--- Excerpted records ---

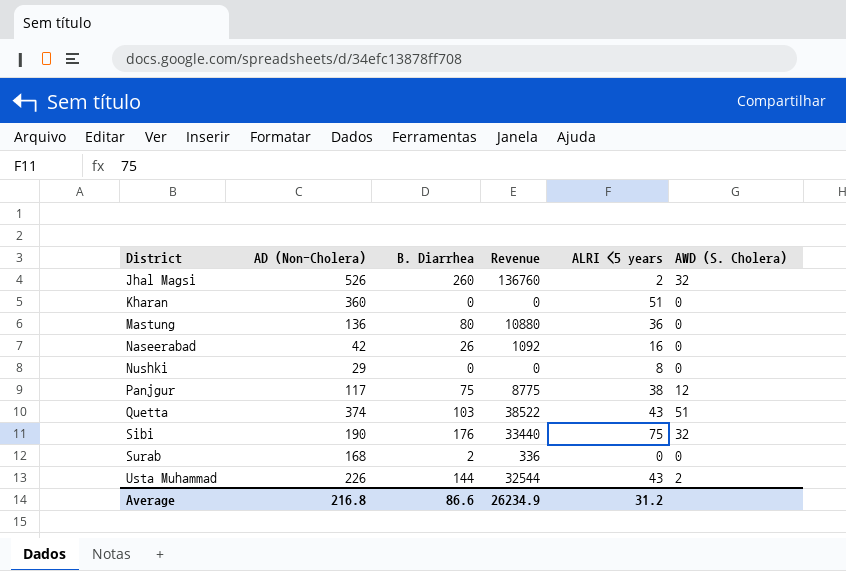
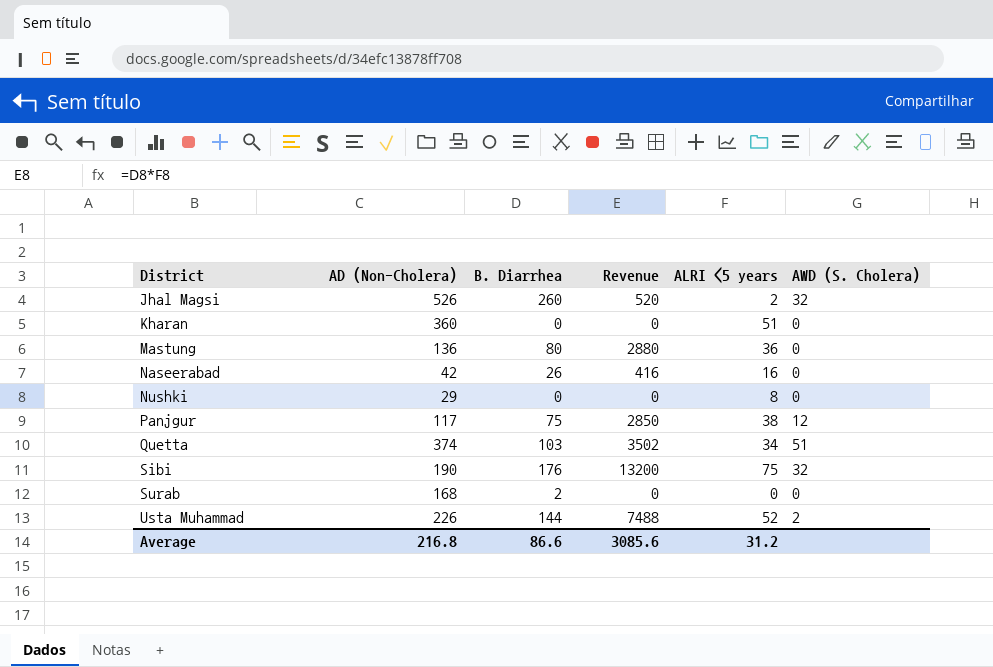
column Revenue | formula: [AD (Non-Cholera)] * [B. Diarrhea] -> [B. Diarrhea] * [ALRI <5 years]
Quetta | ALRI <5 years: 43 -> 34
Usta Muhammad | ALRI <5 years: 43 -> 52
Average | Revenue: 26234.9 -> 3085.6

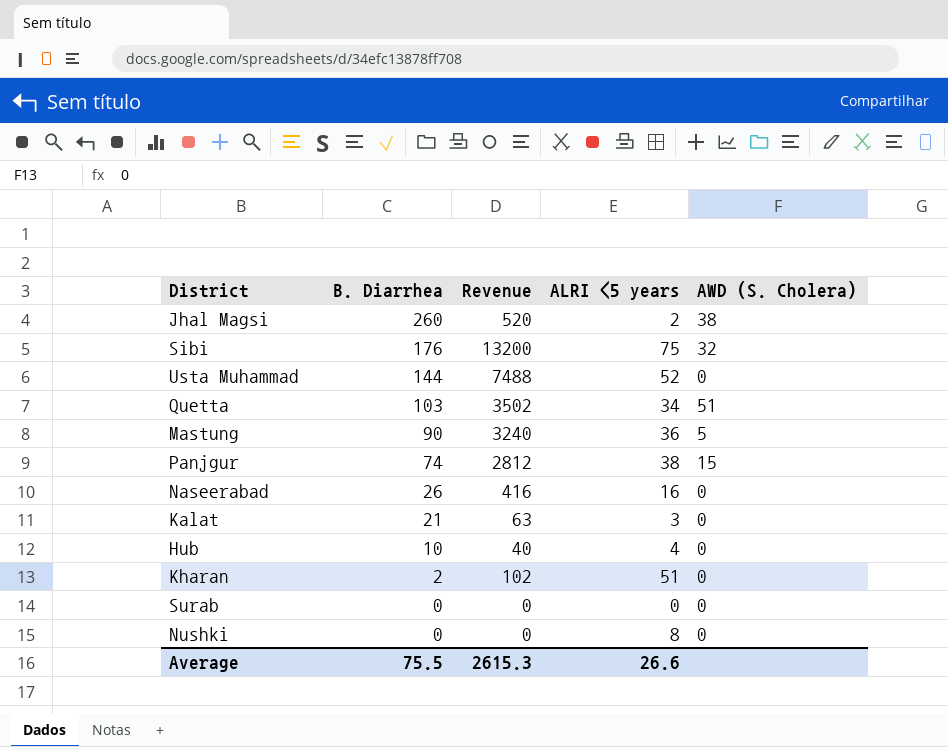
row order: District ascending -> B. Diarrhea descending
column AD (Non-Cholera) | position: 2 -> none
Jhal Magsi | AWD (S. Cholera): 32 -> 38
Usta Muhammad | AWD (S. Cholera): 2 -> 0
Mastung | B. Diarrhea: 80 -> 90
Mastung | Revenue: 2880 -> 3240
Mastung | AWD (S. Cholera): 0 -> 5
Panjgur | B. Diarrhea: 75 -> 74
Panjgur | Revenue: 2850 -> 2812
Panjgur | AWD (S. Cholera): 12 -> 15
row Kalat: none -> 21 | 63 | 3 | 0
row Hub: none -> 10 | 40 | 4 | 0
Kharan | B. Diarrhea: 0 -> 2
Kharan | Revenue: 0 -> 102
Surab | B. Diarrhea: 2 -> 0
Average | B. Diarrhea: 86.6 -> 75.5
Average | Revenue: 3085.6 -> 2615.3
Average | ALRI <5 years: 31.2 -> 26.6

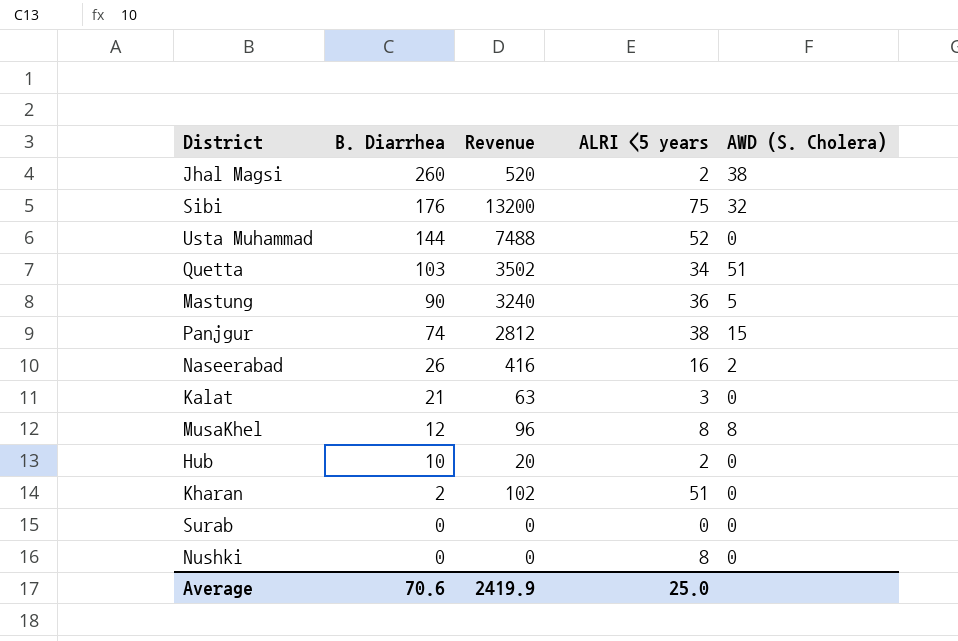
Naseerabad | AWD (S. Cholera): 0 -> 2
row MusaKhel: none -> 12 | 96 | 8 | 8
Hub | Revenue: 40 -> 20
Hub | ALRI <5 years: 4 -> 2
Average | B. Diarrhea: 75.5 -> 70.6
Average | Revenue: 2615.3 -> 2419.9
Average | ALRI <5 years: 26.6 -> 25.0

---

=== Exercise ===
Search the data for the word "column" and copy each line where it appears.

=== Reply ===
column Revenue | formula: [AD (Non-Cholera)] * [B. Diarrhea] -> [B. Diarrhea] * [ALRI <5 years]
column AD (Non-Cholera) | position: 2 -> none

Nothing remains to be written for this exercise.